Federal Court of Australia

Asset Energy Pty Ltd v Commonwealth Minister for Industry and Science (No 2) [2026] FCA 761

SUMMARY

In accordance with the practice of the Federal Court in some cases of public interest, importance or complexity, the following summary has been prepared to accompany the orders made today. This summary is intended to assist in understanding the outcome of this proceeding and is not a complete statement of the conclusions reached by the Court. The only authoritative statement of the Court’s reasons is that contained in the published reasons for judgment which will be available on the Courts website together with this summary.

This litigation concerns a gas exploration Permit which covers waters off the central coast of New South Wales. The applicant is the majority holder of the Permit, Asset Energy Pty Ltd. The company seeks judicial review of a decision to refuse its applications to vary and suspend conditions attaching to the Permit. The decision maker was the Commonwealth-New South Wales Offshore Petroleum Joint Authority, acting under the Offshore Petroleum and Greenhouse Gas Storage Act 2006 (Cth) (OPGGS Act). The Permit is in Commonwealth offshore waters, and the Commonwealth Minister for Industry and Science has actively resisted the application.

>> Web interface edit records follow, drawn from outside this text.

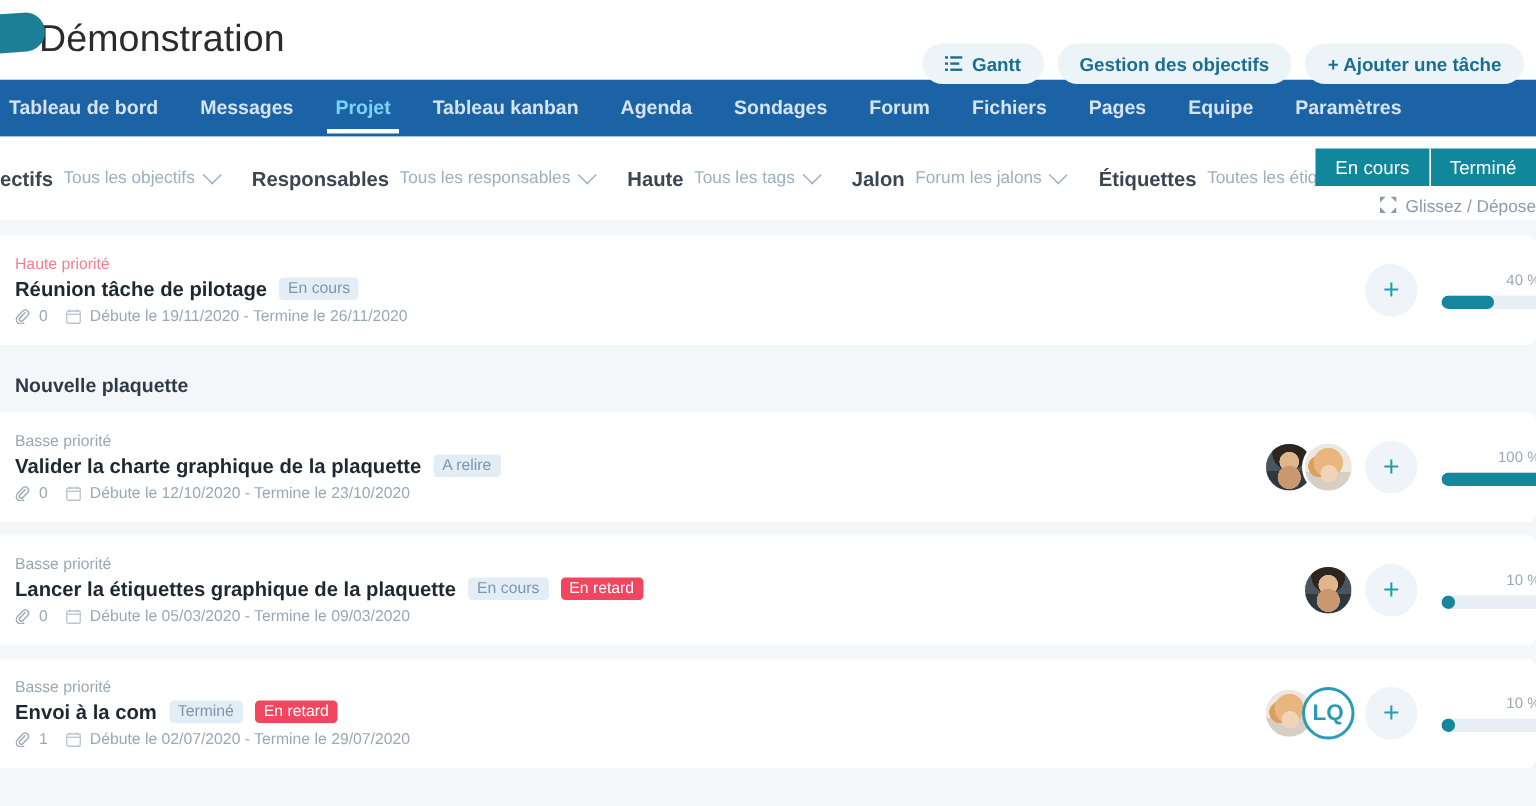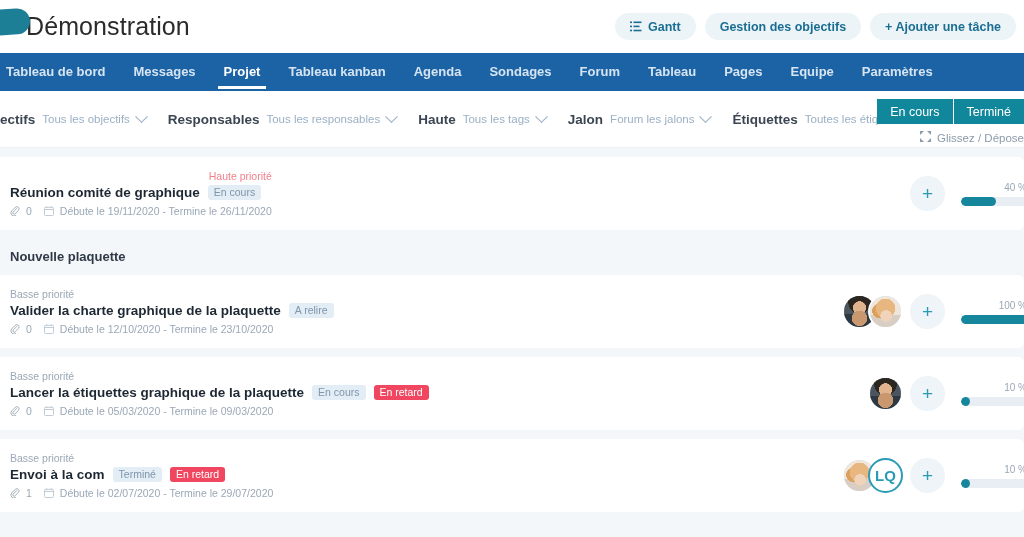--- a/index.html
+++ b/index.html
@@ -39,7 +39,7 @@
   }
   .top-actions {
     position: absolute;
-    right: 8px; top: 0;
+    right: 8px; top: 16px;
     height: 53px;
     display: flex; align-items: center; gap: 9px;
   }

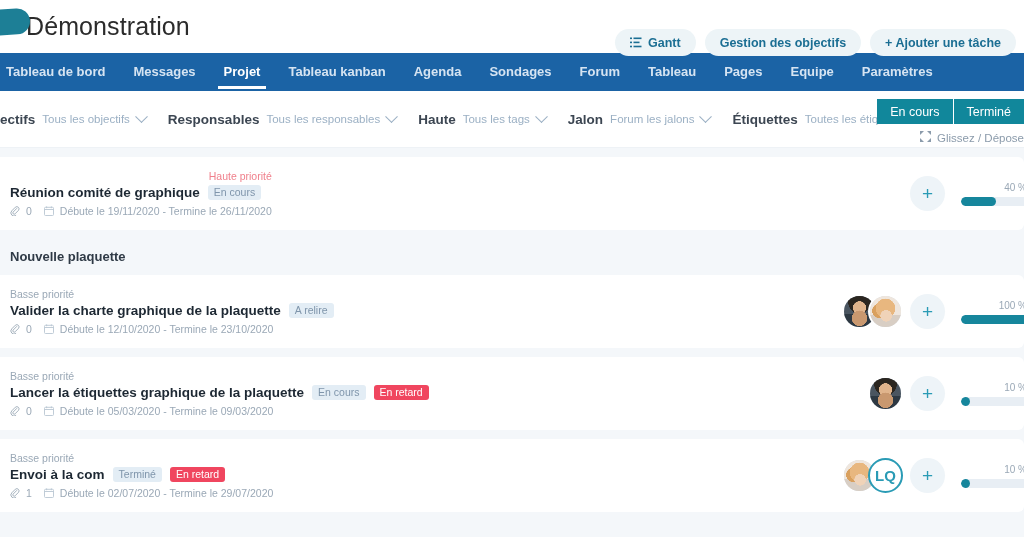--- a/index.html
+++ b/index.html
@@ -79,7 +79,7 @@
     white-space: nowrap;
   }
   .nav-item:first-child { padding-left: 6px; }
-  .nav-item.active { color: #ffffff; text-align: center; }
+  .nav-item.active { color: #7dd3fc; text-align: center; }
   .nav-item.active:after {
     content:"";
     position:absolute; left:8px; right:8px; bottom:0;

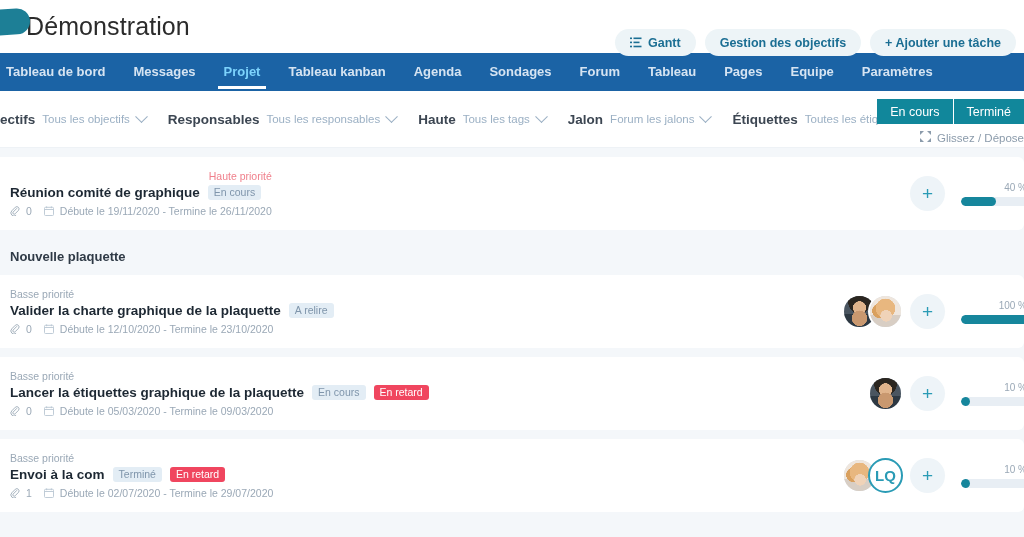--- a/index.html
+++ b/index.html
@@ -332,7 +332,7 @@
       <span>Forum</span>
     </div>
     <div class="nav-item">
-      <span>Tableau</span>
+      <span>Fichiers</span>
     </div>
     <div class="nav-item">
       <span>Pages</span>

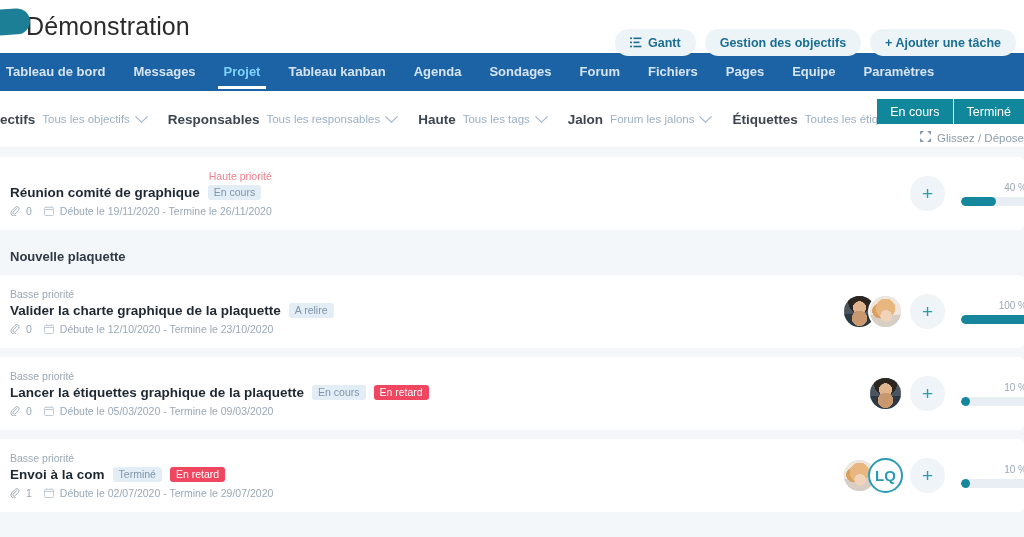--- a/index.html
+++ b/index.html
@@ -169,7 +169,7 @@
     font-size: 10.5px;
     margin-bottom: 3px;
   }
-  .priority.high { color: #f0808c; text-align: right; }
+  .priority.high { color: #f0808c; }
   .priority.low  { color: #9aa8b6; }
   .title-row {
     display: flex; align-items: center; gap: 8px;

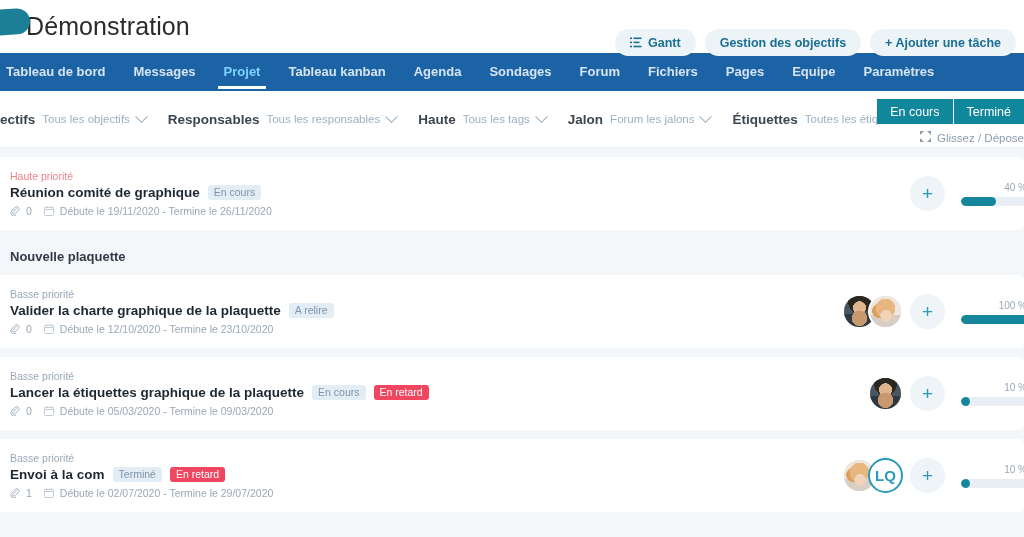--- a/index.html
+++ b/index.html
@@ -397,7 +397,7 @@
       <div class="card-left">
         <div class="priority high">Haute priorité</div>
         <div class="title-row">
-          <span class="task-title">Réunion comité de graphique</span>
+          <span class="task-title">Réunion tâche de pilotage</span>
           <span class="badge status">En cours</span>
         </div>
         <div class="meta-row">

Asset identified five grounds of challenge to the Joint Authority’s reasons for its decision. To succeed on any one or more of those grounds, Asset needs to establish that the Joint Authority committed a particular kind of error which in administrative law is called ‘jurisdictional error’, or that it committed a similar kind of error for the purposes of the Administrative Decisions (Judicial Review) Act 1977 (Cth) (the ADJR Act).

In their arguments at the hearing, the parties left the first ground until last, and I will do the same here.

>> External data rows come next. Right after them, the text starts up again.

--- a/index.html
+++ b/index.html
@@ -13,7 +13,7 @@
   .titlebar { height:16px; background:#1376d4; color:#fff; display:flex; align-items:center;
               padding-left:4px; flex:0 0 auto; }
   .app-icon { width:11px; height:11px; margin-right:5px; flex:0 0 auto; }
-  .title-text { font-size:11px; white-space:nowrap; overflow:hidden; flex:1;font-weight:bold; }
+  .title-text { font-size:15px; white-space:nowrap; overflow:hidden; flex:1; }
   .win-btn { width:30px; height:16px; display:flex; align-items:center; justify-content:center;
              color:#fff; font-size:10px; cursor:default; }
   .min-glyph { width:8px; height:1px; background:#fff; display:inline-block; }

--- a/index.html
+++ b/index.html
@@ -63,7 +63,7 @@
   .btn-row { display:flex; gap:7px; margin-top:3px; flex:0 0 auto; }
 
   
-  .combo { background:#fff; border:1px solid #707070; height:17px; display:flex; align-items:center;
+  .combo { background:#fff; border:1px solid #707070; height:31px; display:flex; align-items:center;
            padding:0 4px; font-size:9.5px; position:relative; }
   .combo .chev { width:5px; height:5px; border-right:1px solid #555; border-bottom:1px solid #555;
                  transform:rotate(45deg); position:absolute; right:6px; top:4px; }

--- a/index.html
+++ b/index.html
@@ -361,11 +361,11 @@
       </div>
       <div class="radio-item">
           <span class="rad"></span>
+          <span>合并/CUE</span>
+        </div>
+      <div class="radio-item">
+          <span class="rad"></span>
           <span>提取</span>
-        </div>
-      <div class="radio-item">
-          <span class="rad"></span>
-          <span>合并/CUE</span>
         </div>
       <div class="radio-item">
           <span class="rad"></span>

I will start with Asset’s second ground, then. It was that there was ‘no evidence’ to justify the Joint Authority’s conclusion that it was not in the public interest to grant the applications. Asset says that this is because the Joint Authority relied on a statement that was subject to parliamentary privilege, being something said by the New South Wales Minister for Planning and Public Spaces in the Parliament of New South Wales. I have found that parliamentary privilege does prevent any party from relying on, or questioning, that statement in this Court. But because Asset has the onus of proving that the Joint Authority fell into error, and because its argument relies on questioning the privileged statement, parliamentary privilege means this ground cannot succeed. Ground 2 will be dismissed.

Asset’s third ground was that the public interest conclusion was unreasonable. I have found that one aspect of this ground cannot be put, also due to parliamentary privilege. As to the remainder of the ground, I have found it was open to the Joint Authority to reason from the passage of the Environmental Planning and Assessment Amendment (Sea Bed Mining and Exploration) Act 2024 (NSW) that there was community opposition to the grant of the applications, even though the Joint Authority did not rely on the legal effect of the Act, and even though the Act does not prohibit activities in the Permit area. Ground 3 will be dismissed.

Asset’s fourth ground was that the Joint Authority denied it procedural fairness by relying on undisclosed revised cost estimates, to conclude that Asset lacked financial capacity to undertake the proposed Permit works. I have found that the Joint Authority did fail to provide procedural fairness: the revised costing estimates were credible, relevant, significant and adverse, and ought fairly to have been disclosed. However, I have concluded that this was not a jurisdictional error (or an error leading to an order under the ADJR Act). That is because it is not realistically possible that the decision could have been different, even if the Joint Authority had afforded procedural fairness to Asset. Ground 4 will be dismissed.

Asset’s fifth ground was that the Joint Authority wrongly estimated the costs of proposed Permit works, and therefore there was ‘no evidence’ to support its conclusion about Asset’s financial capacity. Asset also says that the conclusion was unreasonable. But I am satisfied that there was probative material before the Joint Authority to justify the conclusion. I have also found that the Joint Authority’s reasoning was reasonably open to it, and that even if the Joint Authority did misunderstand the costing materials, that did not result in its conclusion lacking a rational or logical foundation. Ground 5 will be dismissed.

Finally, Asset’s first ground was that the Joint Authority misunderstood or misapplied s 264 and s 265 of the OPGGS Act by collapsing the two sections together, and by incorrectly considering the public interest when deciding not to vary or suspend the Permit conditions. I have found that the Joint Authority did not disregard a requirement to decide s 264 and s 265 sequentially, and that it could consider the public interest in connection with its decision under s 264. Ground 1 will be dismissed.

The end result is that Asset has not succeeded in establishing any of its grounds for reviewing the Joint Authority’s decision. As a result, the application for judicial review will be dismissed, with costs.

The order that the Court made in March of last year extending the term of the Permit will, however, stay in force for the next two weeks, so that Asset can consider its options after today’s judgment.